**DESCRIPTION OF THE TASK**
Output exactly the lines that run from the top of the entries to the line holding "font-size:12px; color:#111; padding:0", including both of those lines.

[RECORD EXTRACTS — start]

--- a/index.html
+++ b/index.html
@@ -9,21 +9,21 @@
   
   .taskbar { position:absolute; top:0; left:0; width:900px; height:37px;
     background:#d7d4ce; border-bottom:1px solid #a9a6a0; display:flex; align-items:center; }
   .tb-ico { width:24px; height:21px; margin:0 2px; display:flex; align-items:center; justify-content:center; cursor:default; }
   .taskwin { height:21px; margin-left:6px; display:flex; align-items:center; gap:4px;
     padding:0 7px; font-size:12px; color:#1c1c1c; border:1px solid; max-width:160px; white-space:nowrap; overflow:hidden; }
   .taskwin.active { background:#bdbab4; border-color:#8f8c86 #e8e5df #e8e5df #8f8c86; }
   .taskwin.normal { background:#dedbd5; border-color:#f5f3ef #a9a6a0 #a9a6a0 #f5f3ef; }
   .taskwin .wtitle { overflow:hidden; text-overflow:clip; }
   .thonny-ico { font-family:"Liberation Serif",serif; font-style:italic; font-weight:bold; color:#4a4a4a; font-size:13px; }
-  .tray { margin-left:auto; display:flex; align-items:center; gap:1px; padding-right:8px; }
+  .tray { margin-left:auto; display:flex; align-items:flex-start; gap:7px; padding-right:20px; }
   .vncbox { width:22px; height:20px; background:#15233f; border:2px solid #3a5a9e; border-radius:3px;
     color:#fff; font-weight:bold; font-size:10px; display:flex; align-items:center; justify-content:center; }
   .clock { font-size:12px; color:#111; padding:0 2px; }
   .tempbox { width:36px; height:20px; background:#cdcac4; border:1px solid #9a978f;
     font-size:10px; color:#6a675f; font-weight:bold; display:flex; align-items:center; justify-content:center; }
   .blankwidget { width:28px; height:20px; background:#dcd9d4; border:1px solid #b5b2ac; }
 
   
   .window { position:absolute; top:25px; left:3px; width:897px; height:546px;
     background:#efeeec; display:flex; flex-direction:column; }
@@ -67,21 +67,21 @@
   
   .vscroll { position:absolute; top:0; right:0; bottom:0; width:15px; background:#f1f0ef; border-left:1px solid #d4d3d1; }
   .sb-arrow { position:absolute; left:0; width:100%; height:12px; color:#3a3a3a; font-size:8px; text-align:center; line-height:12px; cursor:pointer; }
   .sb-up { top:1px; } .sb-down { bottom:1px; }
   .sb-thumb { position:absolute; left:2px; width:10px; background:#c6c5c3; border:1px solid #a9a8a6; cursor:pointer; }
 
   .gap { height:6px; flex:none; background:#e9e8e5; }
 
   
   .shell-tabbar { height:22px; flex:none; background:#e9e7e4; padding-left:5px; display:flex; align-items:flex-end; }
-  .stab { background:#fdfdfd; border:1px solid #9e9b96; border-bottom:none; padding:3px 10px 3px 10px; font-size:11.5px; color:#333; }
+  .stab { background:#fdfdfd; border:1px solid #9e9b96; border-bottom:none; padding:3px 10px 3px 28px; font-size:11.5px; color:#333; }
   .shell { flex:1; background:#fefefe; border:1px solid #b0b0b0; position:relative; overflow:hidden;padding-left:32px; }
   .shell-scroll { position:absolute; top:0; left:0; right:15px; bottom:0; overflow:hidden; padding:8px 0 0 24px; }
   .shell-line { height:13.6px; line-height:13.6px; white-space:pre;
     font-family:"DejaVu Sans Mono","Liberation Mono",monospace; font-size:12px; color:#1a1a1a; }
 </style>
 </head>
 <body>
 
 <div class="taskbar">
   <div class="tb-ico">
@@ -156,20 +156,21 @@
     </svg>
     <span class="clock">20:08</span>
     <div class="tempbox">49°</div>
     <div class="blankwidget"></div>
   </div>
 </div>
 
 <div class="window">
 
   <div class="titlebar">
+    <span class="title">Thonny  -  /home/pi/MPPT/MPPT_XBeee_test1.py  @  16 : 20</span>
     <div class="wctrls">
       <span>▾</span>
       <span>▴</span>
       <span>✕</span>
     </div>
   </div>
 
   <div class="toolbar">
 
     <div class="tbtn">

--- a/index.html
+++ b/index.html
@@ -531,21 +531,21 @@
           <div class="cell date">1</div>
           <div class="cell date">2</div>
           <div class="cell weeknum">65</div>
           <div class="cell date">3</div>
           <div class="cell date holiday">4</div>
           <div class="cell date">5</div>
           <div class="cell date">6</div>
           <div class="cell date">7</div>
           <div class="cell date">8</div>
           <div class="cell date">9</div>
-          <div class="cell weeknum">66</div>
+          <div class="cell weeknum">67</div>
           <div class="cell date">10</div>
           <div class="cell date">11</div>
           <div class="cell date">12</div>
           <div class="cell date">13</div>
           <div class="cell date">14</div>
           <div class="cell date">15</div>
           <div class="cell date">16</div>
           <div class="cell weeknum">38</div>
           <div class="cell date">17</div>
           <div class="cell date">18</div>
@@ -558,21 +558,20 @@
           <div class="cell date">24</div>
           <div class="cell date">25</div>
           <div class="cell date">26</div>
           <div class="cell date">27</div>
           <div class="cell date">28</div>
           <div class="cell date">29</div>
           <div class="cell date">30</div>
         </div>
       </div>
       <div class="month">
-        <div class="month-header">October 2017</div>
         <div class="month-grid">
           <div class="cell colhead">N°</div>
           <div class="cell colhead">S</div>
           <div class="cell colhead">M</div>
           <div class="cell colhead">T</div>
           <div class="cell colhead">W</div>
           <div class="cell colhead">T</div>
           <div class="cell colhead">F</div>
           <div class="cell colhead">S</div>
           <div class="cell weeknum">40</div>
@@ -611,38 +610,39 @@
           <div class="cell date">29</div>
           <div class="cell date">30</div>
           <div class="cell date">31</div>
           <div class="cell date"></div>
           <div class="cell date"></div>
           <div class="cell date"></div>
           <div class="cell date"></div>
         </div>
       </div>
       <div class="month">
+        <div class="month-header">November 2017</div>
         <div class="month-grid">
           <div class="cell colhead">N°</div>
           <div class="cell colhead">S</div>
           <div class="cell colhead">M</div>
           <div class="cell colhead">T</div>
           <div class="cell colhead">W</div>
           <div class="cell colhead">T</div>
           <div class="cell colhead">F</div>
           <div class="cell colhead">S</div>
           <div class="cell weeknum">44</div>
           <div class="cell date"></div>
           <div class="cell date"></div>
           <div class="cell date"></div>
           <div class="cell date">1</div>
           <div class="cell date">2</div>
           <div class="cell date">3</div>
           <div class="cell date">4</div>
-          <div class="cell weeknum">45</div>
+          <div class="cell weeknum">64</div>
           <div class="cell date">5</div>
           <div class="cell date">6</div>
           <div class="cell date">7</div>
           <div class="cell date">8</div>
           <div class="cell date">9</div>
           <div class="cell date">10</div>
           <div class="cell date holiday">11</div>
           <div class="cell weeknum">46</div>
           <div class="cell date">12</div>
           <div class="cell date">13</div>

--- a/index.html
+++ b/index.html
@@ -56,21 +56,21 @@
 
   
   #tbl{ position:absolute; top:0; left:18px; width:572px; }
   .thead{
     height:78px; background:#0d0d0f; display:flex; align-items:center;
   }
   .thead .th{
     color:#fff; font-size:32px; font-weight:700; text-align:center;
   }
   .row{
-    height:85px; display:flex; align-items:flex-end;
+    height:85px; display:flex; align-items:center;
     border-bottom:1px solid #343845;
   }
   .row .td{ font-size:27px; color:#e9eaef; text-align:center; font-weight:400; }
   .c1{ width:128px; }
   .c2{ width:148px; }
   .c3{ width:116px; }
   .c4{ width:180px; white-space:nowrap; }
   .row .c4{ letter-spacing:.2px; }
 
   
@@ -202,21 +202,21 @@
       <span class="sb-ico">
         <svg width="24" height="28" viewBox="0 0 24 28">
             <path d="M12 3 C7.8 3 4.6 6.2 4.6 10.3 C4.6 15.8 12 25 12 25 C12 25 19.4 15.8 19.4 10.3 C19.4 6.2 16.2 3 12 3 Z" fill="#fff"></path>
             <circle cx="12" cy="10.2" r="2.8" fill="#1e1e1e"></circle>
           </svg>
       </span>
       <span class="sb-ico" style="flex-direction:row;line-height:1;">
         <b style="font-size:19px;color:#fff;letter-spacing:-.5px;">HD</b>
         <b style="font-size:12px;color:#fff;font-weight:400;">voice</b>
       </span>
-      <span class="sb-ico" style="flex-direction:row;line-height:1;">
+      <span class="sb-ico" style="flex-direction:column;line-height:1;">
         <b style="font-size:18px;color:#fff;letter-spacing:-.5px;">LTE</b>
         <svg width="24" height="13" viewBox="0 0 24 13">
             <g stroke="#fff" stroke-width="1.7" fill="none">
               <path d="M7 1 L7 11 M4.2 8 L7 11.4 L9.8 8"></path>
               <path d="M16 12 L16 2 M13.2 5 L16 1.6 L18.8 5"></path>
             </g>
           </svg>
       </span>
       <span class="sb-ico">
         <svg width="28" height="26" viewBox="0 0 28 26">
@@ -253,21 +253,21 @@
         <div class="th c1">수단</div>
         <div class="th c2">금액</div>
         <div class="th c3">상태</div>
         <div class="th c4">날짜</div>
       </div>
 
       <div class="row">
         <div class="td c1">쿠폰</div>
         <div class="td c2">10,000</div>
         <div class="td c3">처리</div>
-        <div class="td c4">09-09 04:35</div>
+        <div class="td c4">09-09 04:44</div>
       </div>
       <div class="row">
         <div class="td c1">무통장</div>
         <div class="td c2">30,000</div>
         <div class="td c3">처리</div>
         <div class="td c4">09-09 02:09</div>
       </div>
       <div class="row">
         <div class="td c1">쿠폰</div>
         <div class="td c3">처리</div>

[RECORD EXTRACTS — finish]

**YOUR RESPONSE**
--- a/index.html
+++ b/index.html
@@ -9,21 +9,21 @@
   
   .taskbar { position:absolute; top:0; left:0; width:900px; height:37px;
     background:#d7d4ce; border-bottom:1px solid #a9a6a0; display:flex; align-items:center; }
   .tb-ico { width:24px; height:21px; margin:0 2px; display:flex; align-items:center; justify-content:center; cursor:default; }
   .taskwin { height:21px; margin-left:6px; display:flex; align-items:center; gap:4px;
     padding:0 7px; font-size:12px; color:#1c1c1c; border:1px solid; max-width:160px; white-space:nowrap; overflow:hidden; }
   .taskwin.active { background:#bdbab4; border-color:#8f8c86 #e8e5df #e8e5df #8f8c86; }
   .taskwin.normal { background:#dedbd5; border-color:#f5f3ef #a9a6a0 #a9a6a0 #f5f3ef; }
   .taskwin .wtitle { overflow:hidden; text-overflow:clip; }
   .thonny-ico { font-family:"Liberation Serif",serif; font-style:italic; font-weight:bold; color:#4a4a4a; font-size:13px; }
-  .tray { margin-left:auto; display:flex; align-items:center; gap:1px; padding-right:8px; }
+  .tray { margin-left:auto; display:flex; align-items:flex-start; gap:7px; padding-right:20px; }
   .vncbox { width:22px; height:20px; background:#15233f; border:2px solid #3a5a9e; border-radius:3px;
     color:#fff; font-weight:bold; font-size:10px; display:flex; align-items:center; justify-content:center; }
   .clock { font-size:12px; color:#111; padding:0 2px; }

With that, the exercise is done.